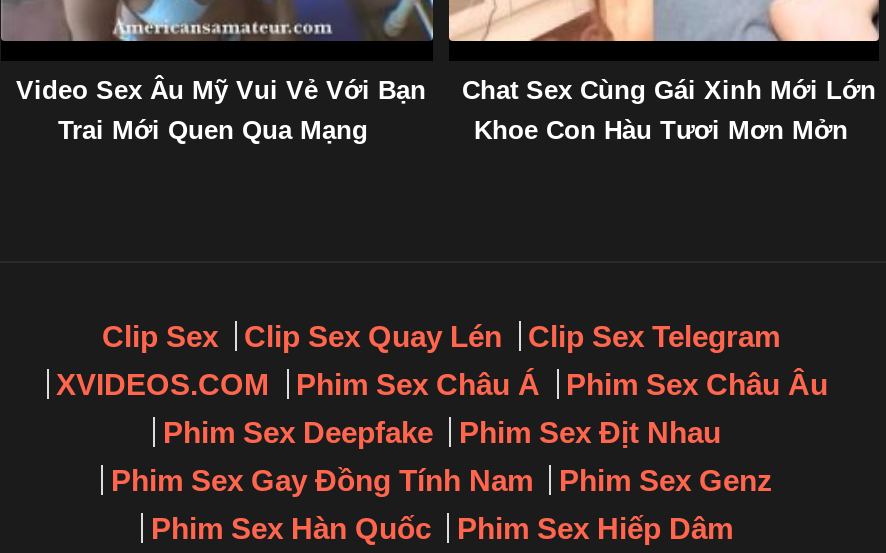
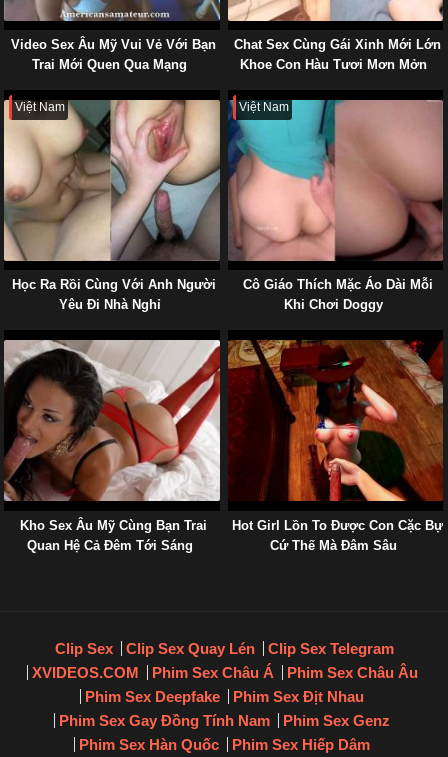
+ [image]
+ Việt Nam

+ [image]
+ Kho Sex Âu Mỹ Cùng Bạn Trai
+ Quan Hệ Cả Đêm Tới Sáng

+ Học Ra Rồi Cùng Với Anh Người
+ Yêu Đi Nhà Nghỉ

+ [image]
+ Việt Nam

+ [image]
+ Hot Girl Lồn To Được Con Cặc Bự
+ Cứ Thế Mà Đâm Sâu

+ Cô Giáo Thích Mặc Áo Dài Mỗi
+ Khi Chơi Doggy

· · ·

> [What is expected] Everything in the material goes into the copy exactly, except the images.

> [Solution below]
+ [image]
+ Việt Nam

+ [image]
+ Kho Sex Âu Mỹ Cùng Bạn Trai
+ Quan Hệ Cả Đêm Tới Sáng

+ Học Ra Rồi Cùng Với Anh Người
+ Yêu Đi Nhà Nghỉ

+ [image]
+ Việt Nam

+ [image]
+ Hot Girl Lồn To Được Con Cặc Bự
+ Cứ Thế Mà Đâm Sâu

+ Cô Giáo Thích Mặc Áo Dài Mỗi
+ Khi Chơi Doggy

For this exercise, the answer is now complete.